En la Edad Media, en torno al siglo XI, aparecerá en Galicia el gran incensario, el famoso Botafumeiro de la Catedral de Santiago de Compostela, aunque en este caso aparte del fin litúrgio también evidentemente se pretendía entonces disipar los malos olores emanados de los desaseados peregrinos que llegaban tras el Camino.
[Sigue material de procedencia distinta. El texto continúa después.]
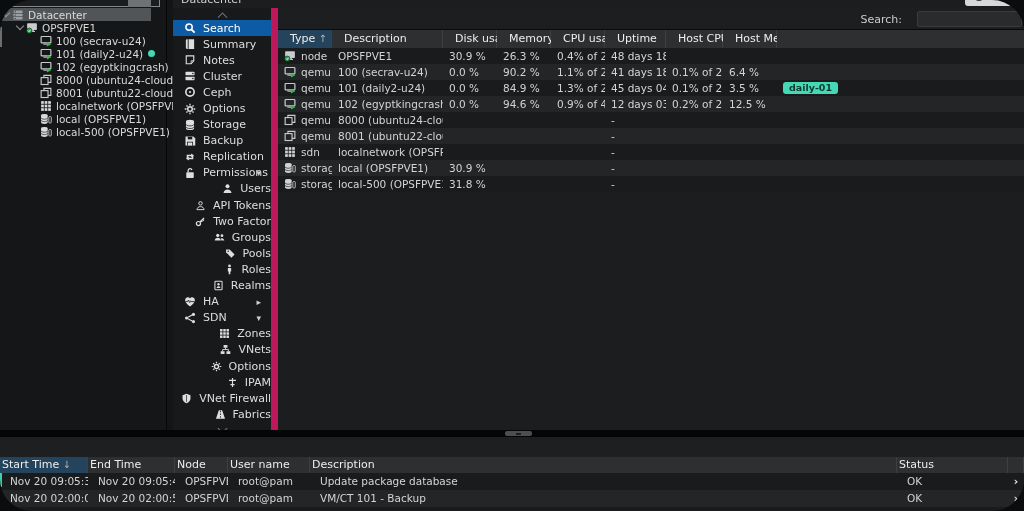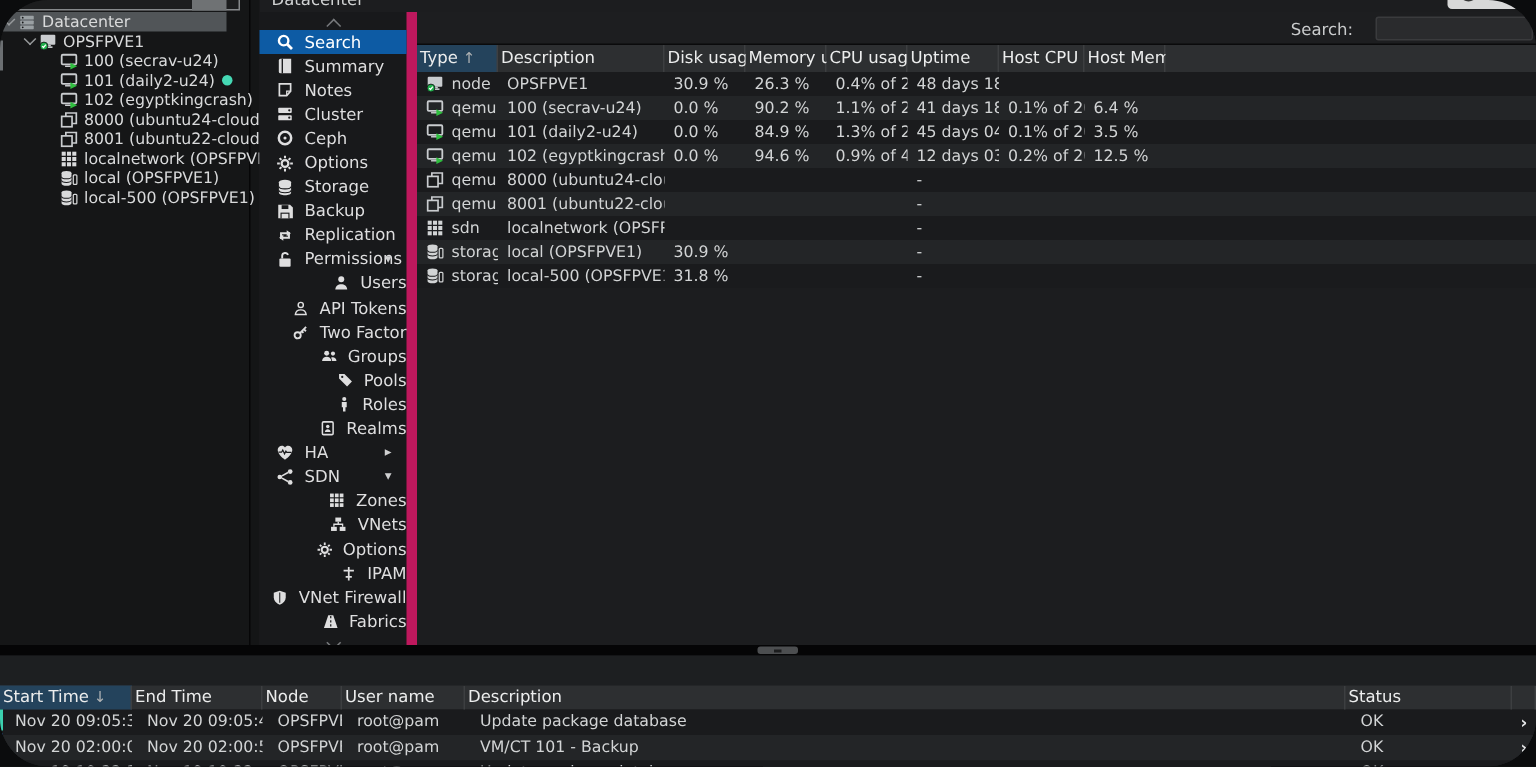--- a/index.html
+++ b/index.html
@@ -49,7 +49,7 @@
   .grid { position:absolute; left:105px; top:30px; right:0; }
   .grid-header, .grid-row { display:grid; grid-template-columns:54px 111px 54px 54px 54px 61px 57px 54px 1fr; }
   .grid-header { height:18px; background:#2d2f31; }
-  .grid-header .hcell { font-size:11px; color:#eceded; line-height:18px; padding-left:2px; box-shadow:inset -1px 0 0 #3d3f41; white-space:nowrap; overflow:hidden; }
+  .grid-header .hcell { font-size:11px; color:#eceded; line-height:18px; padding-left:12px; box-shadow:inset -1px 0 0 #3d3f41; white-space:nowrap; overflow:hidden; }
   .grid-header .hcell.sorted { background:#24435c; }
   .sort-arrow { color:#aeb1b3; font-size:10px; }
   .grid-row { height:16px; }

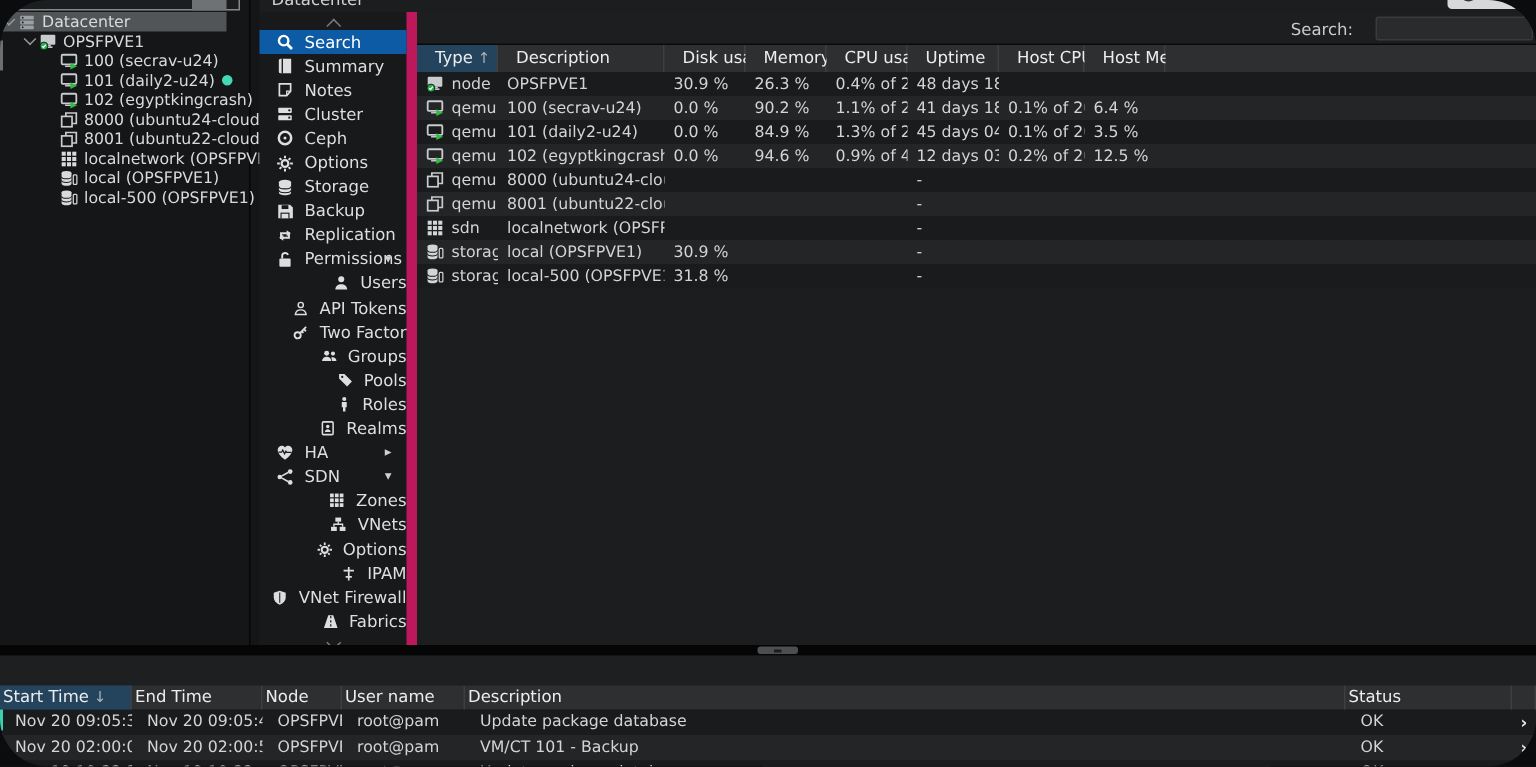--- a/index.html
+++ b/index.html
@@ -580,6 +580,9 @@
           <div class="cell">45 days 04:3...</div>
           <div class="cell">0.1% of 20 ...</div>
           <div class="cell">3.5 %</div>
+          <div class="cell">
+            <span class="tag-badge">daily-01</span>
+          </div>
         </div>
         <div class="grid-row">
           <div class="cell type-cell">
Aún hoy pueden contemplarse sus  evoluciones en las misas de los domingos, manejados por los llamados "tiraboleiros".


 Ni que decir tiene que el ritual de la Iglesia Ortodoxa incide en la presencia del incienso a la hora de bendecir sus iconos o en la Católica con el mismo sentido a la Eucaristía, a la cruz, al oficiante del rito y por supuesto a las imágenes sagradas; prueba de la riqueza eclesiástica incluso serán los ricos materiales con los que se realizaran algunos incensarios, como por ejemplo el repujado en oro por el orfebre Antonio Méndez, estrenado en 1791, donado por el comerciante Manuel Paulín de la Barrera y conservado "como oro en paño" (nunca mejor dicho) en la Catedral de Sevilla. 



Por tanto, no es de extrañar la presencia de acólitos turiferarios en los cultos cuaresmales de nuestras hermandades y, por tanto, en las estaciones de penitencia, pensemos que incluso allá por los siglos XVI y XVII, cuando se conforma la Semana Santa Barroca, la escasez de higiene, la suciedad de las calles, la mayoría estrechas y mal pavimentadas, y olores "poco recomendables" serían “conjurados” por el olor del incienso en manos de los consabidos monaguillos. 


 Formando en el cuerpo de ciriales a las órdenes del pertiguero, los incensarios serán pieza clave para la liturgia de la cofradía en la calle, con incluso elementos de gran belleza fruto del esmerado trabajo de diseñadores y orfebres, como es el caso de las navetas para portar el incienso, cuyo nombre deriva de “nave” por ser las primeras realizadas con ese aspecto; de hecho con esa forma es por ejemplo la de la Hermandad de la Sagrada Mortaja, fruto de la imaginación del pintor y catedrático Francisco Maireles y repujada por Juan Fernández en 1960, con incluso el detalle de aparecer el nombre de "Piedad" en el nombre del navíoa sustentado por querubines. También, merece la pena reseñarse la rica y original naveta que acompaña a la Virgen del Valle, de Manuel Varela en 2002 y que emplea como recipiente una gigantesca caracola adornada con pedrería.
 
 
 
A título anecdótico, no pocas hermandades en la actualidad presumen incluso de poseer sus propias “fórmulas secretas” a la hora de mezclar los diferentes ingredientes para elaborar el incienso, logrando personalizar de este modo el aroma que acompaña a sus Titulares en los cultos o en la Estación de Penitencia.